Monday, October 01, 2012

Relentless Sadness


It would seem I missed my usual July funk but it hit with a vengeance in September. It's not one thing and it's not my mother... It's just a lot of things... I'm hoping by purging my list, I can purge my mind and move on...


  1. I miss Mango. I'm sobbing just writing his name. I know I didn't know him for reals, but my heart hurts just the same. He, his mom and his labradork brother, Dexter, brought much joy to many and especially to me. His sudden death while I had no phone or internets last week was shocking and painful.    The big guys is sorely missed!
  2.  I'm very sad about the state of sales of lampwork glass beads and the first world women that don't think their time is worth even Chinese wages. It's only served to reinforce how bad I need gainful employment... which makes me even sadder.
  3. The people who read that blog post in #2 and couldn't see past my sassy attitude to the point that I was actually trying to make tire me. Oh the tediousness of trying to explain that I would rather punch someone who hurts me and hurts my business instead of giving them a hug!
  4. It saddens me that, at the age of 48, I still feel the need to explain and apologize for being direct.

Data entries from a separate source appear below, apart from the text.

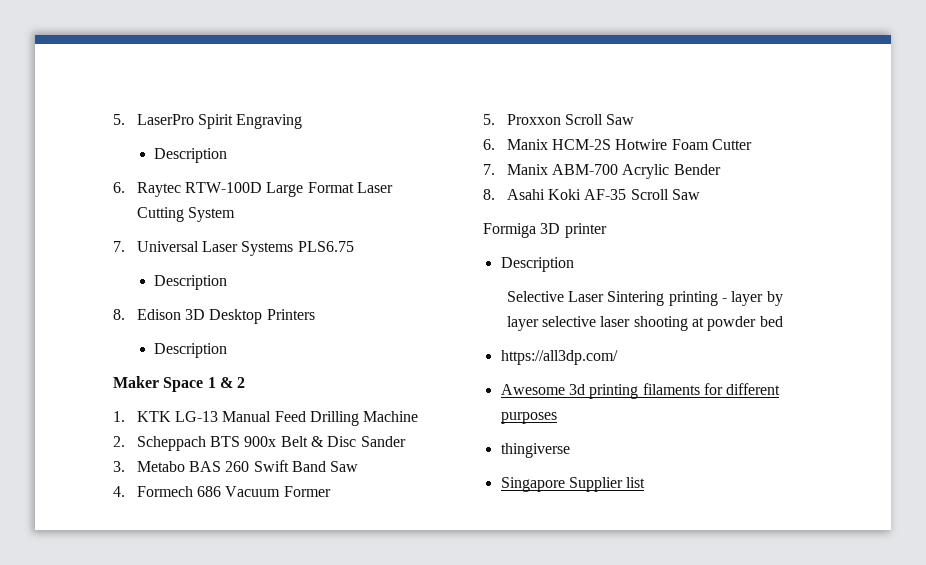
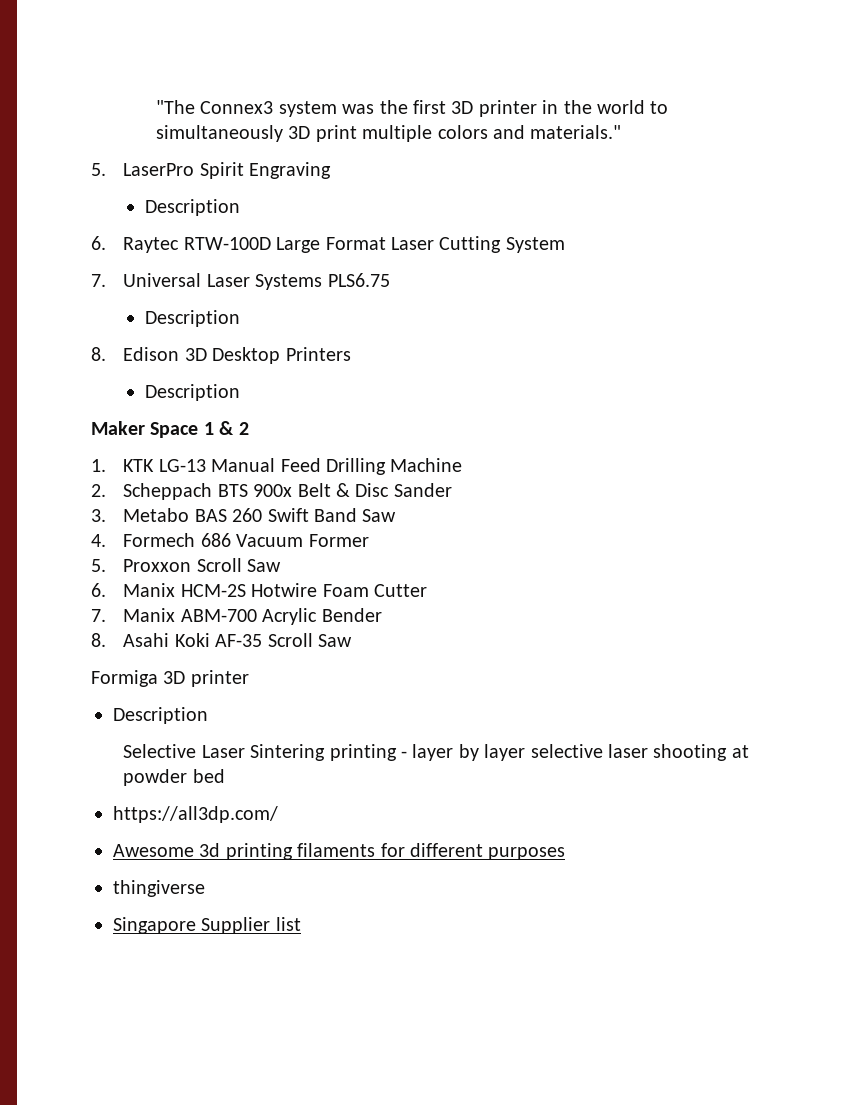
+ "The Connex3 system was the first 3D printer in the world to simultaneously 3D print multiple colors and materials."

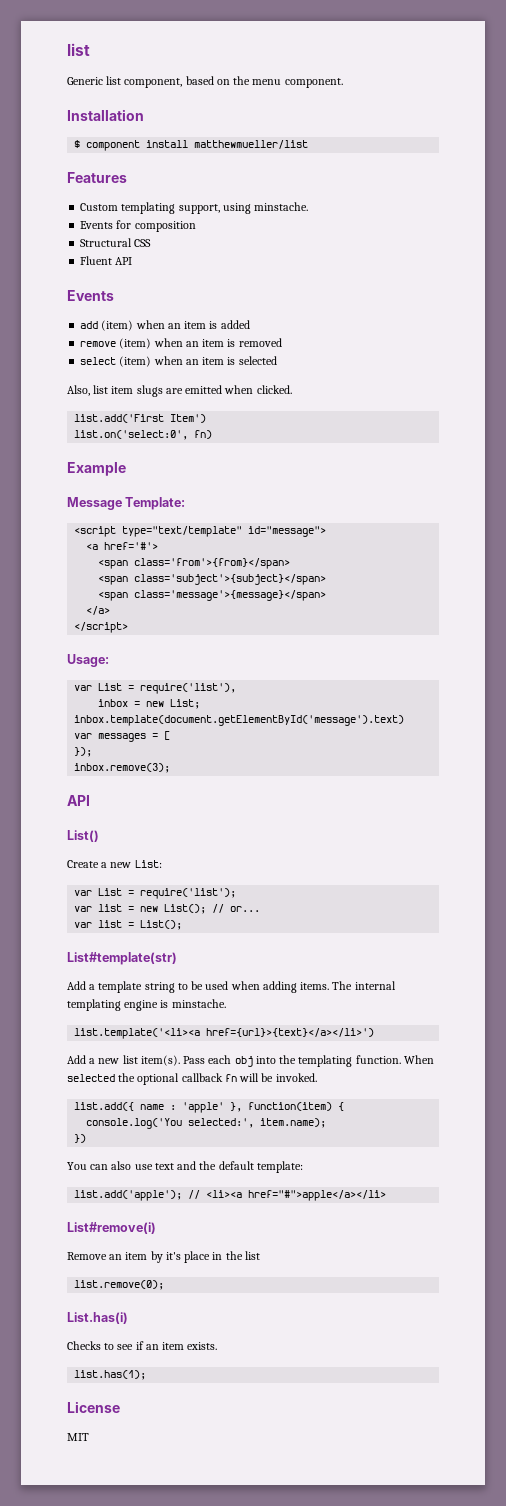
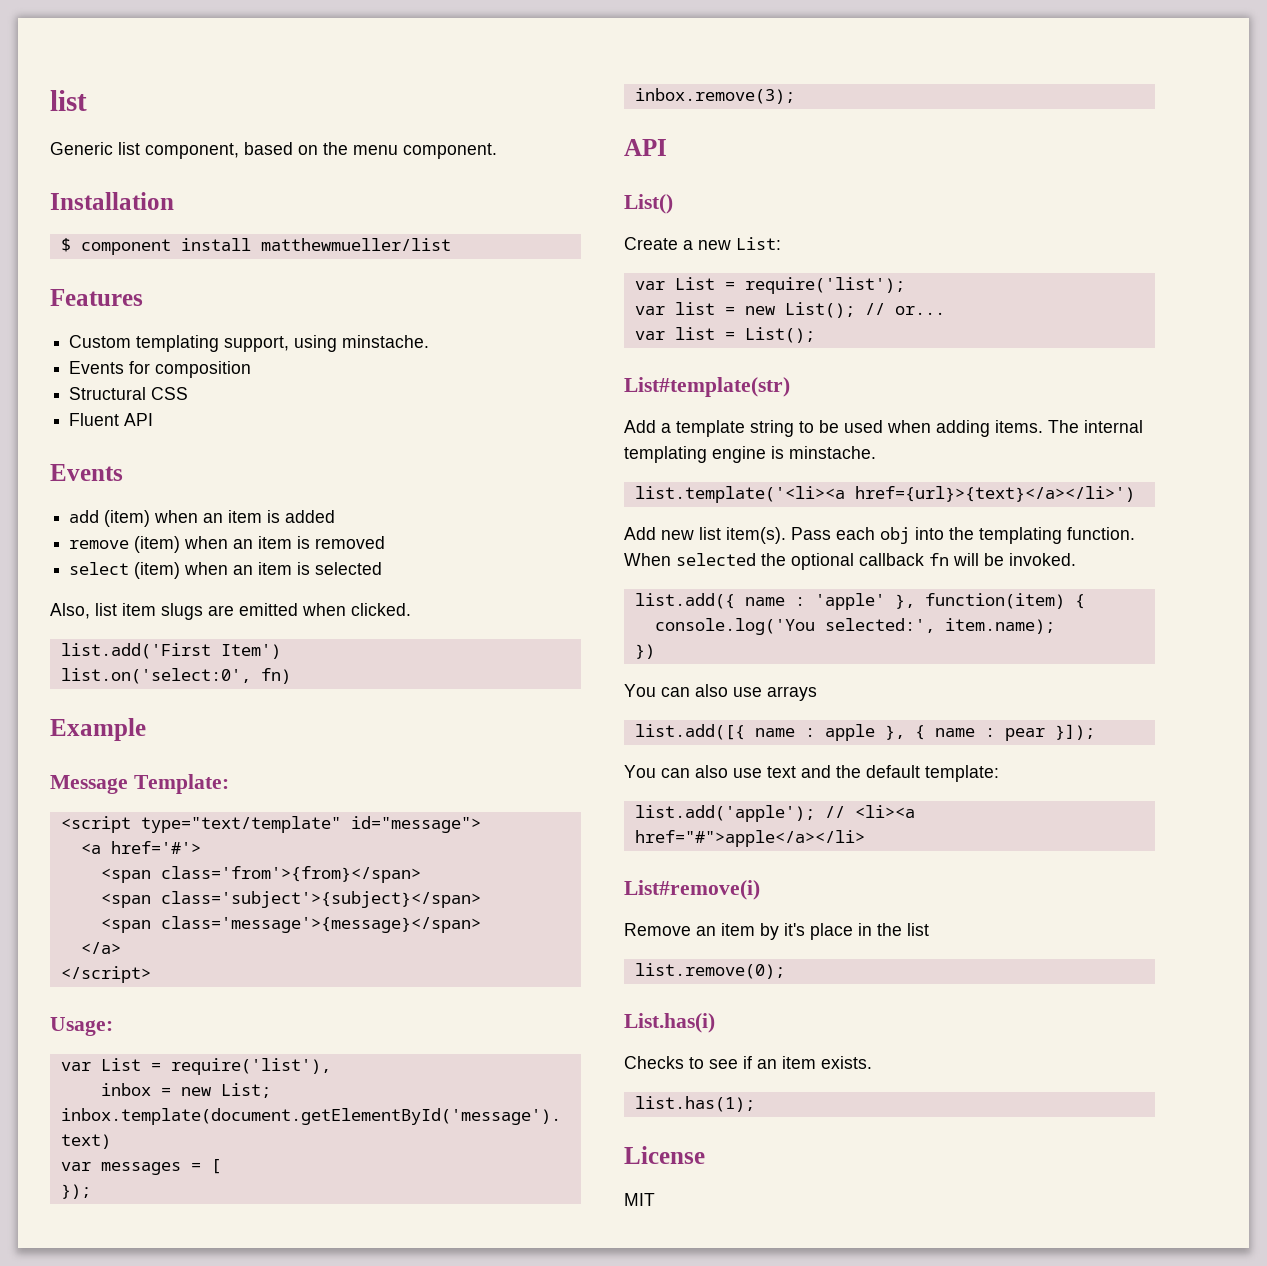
- Add a new list item(s).
+ Add new list item(s).
+ You can also use arrays
+ list.add([{ name : apple }, { name : pear }]);

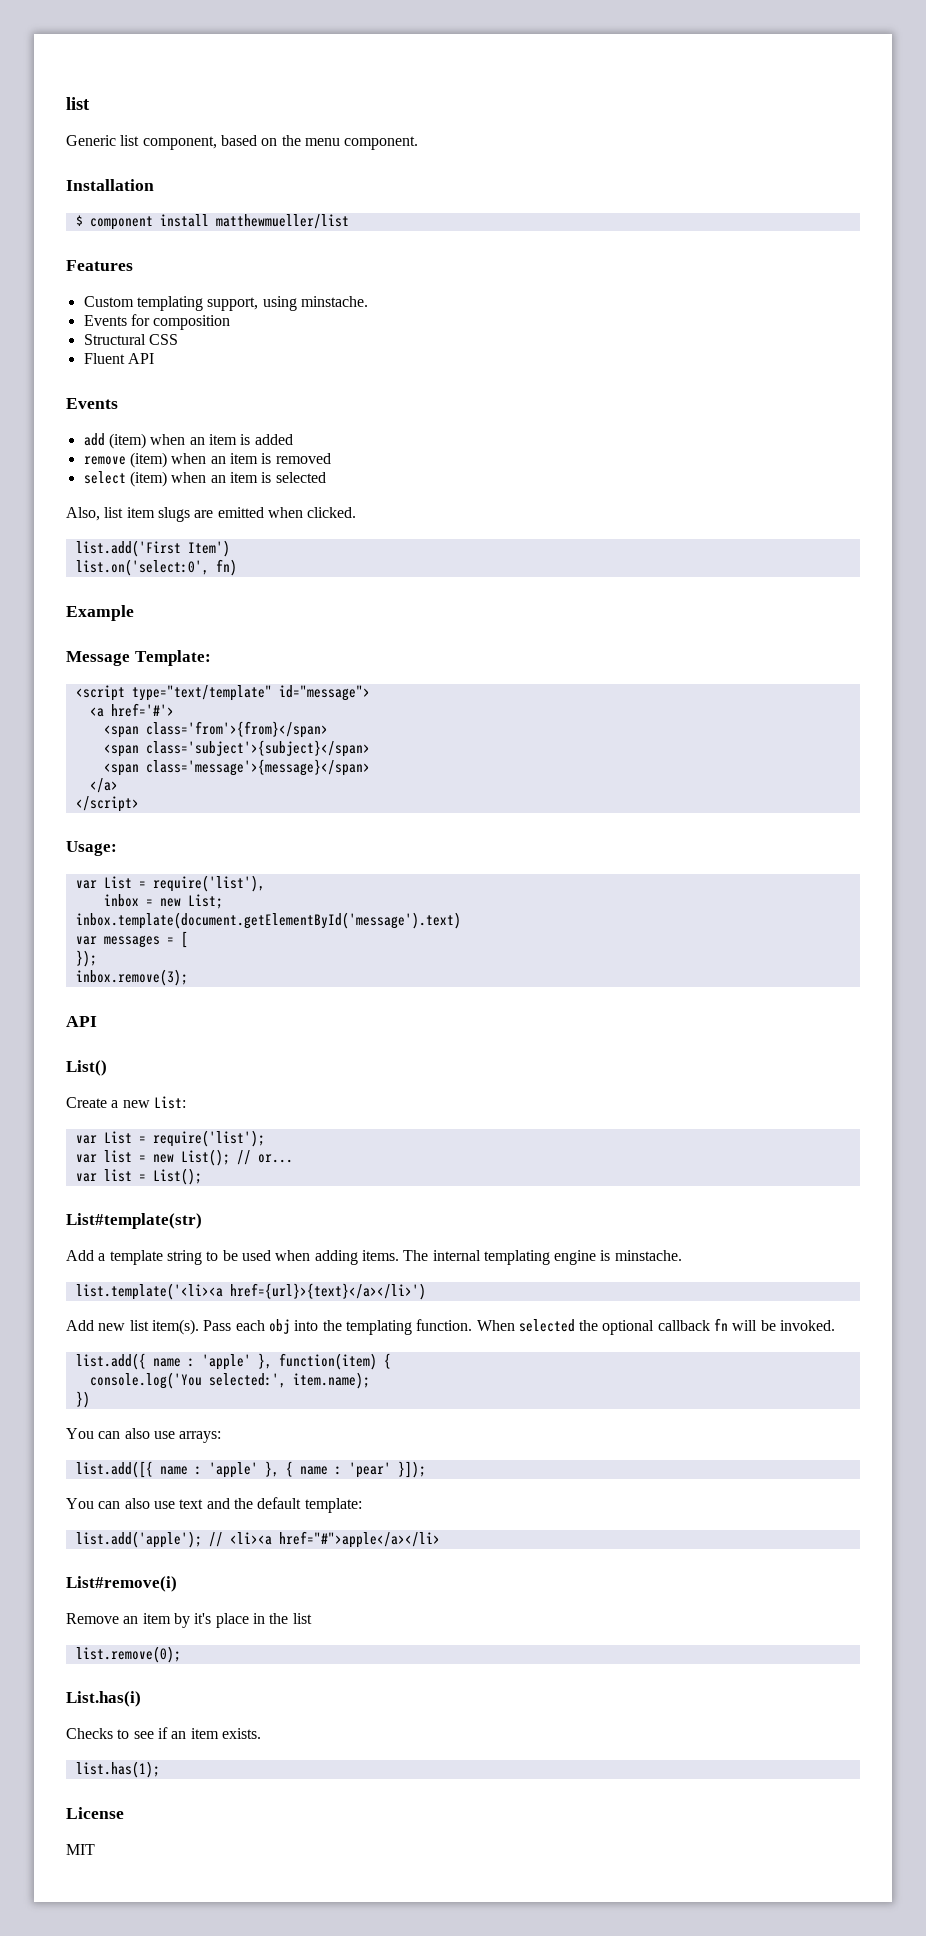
- You can also use arrays
+ You can also use arrays:
- list.add([{ name : apple }, { name : pear }]);
+ list.add([{ name : 'apple' }, { name : 'pear' }]);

I have  been chastised my whole life for my tone and my direct nature. Everyone in my family speaks this way. NO ONE means to offend...certainly not me... yet we are all offended by each other. And the world is certainly offended by us. That has to be one of the top reasons I never wanted to marry. I simply didn't feel like apologizing any more and certainly not in the privacy of my own home. If a man is direct, no one says a word... but let a woman be direct and the world doesn't know what to do with her...especially since we don't burn them at the stake any more... 
  5. We learned last week that my sister's tumors in her lungs are growing again, the first setback since stopping chemo seven months ago. We were told that people in this advanced stage of lung cancer usually only make it six months... so we've made another hurdle but it's so difficult being so far away. And dealing with a mother who is in denial and how that hurts my sister makes me even sadder.
  6. The relatives on Facebook who always ask me how she is but never take the time to pick up the phone or send her a card make me sad and angry.
  7. Add in that I have a sinus infection, no funds for the doc or antibiotics and it's a hundred and freaking six outside and you'll understand why I'm taking to my bed at 11 am on a Monday.

6 comments:

♥♥ The OP Pack ♥♥ said...

Oh, I am so very sorry for all of this. Please try to stay hopeful. I will keep you and your family in my thoughts and prayers.

Hugs, The OP Pack Mom

Dexter said...

Ouch. This just sounds awful. First of all, thanks for your thoughts and words about Mango. He has left a pretty big hole in our lives.

I am so sorry about your business. I can't argue with anything you said. And, no, being direct isn't bad. I have learned to care less about it as I've gotten older because people do react badly to a direct and practical woman, but now I just say "f*#k 'em!" For real.

I am so sorry about your sister. How frightening for her and for you. Family can make you crazy, and no more so than in times of crisis. Hopefully you can focus on your sister and leave your mother out of it as much as possible. You need to take care of yourself.

Mango Momma

24 Paws of Love said...

Sorry you're down and out. Hope you feel better soon. Sibe Vibes coming your way! :)

Snowbrush said...

I'm sorry you're down. I go there a lot, so I think I do have some understanding. Peggy was crying this morning about our schnauzer, Baxter, who died nearly two years ago. She said it was harder losing him than losing her mother, and I have the same feeling about him and other dogs I've lost. They're like children who never grow up and certainly never leave home.

Oh, your poor sister. Gosh, how horrible. Lung cancer was actually killed Baxter, and I have no idea to this day whether it is malady that often afflicts schnauzers or if he was a rarity.

As for craftspeople and artists who don't charge enough for their work, I often look at such work and think that very thing. Peggy wanted us to make shadow to sell since we do it for her button collection, and are therefore set-up and experienced at it. But I've seen them for sale for around $30, and I don't know if that would even come to minimum after materials, tools, travel expenses, show fees, and such.

Anyway, kiddo, I sure hope the fact that your funk came late means that it's a half-ass funk that's too lazy to stay around long.

Unknown said...

I am so sorry to hear that you have been through such a rough time. Please stay strong and be positive. We will be thinking of you and your family.

The Daily Pip said...

I am sorry I am late on this one ...no need to apologize to us! Keep speaking your mind and to hell with everyone else!

I am sorry things are rough for you right now. I didn't know your sister was so sick and I am sorry ...

Sending you many hopeful vibes and good wishes!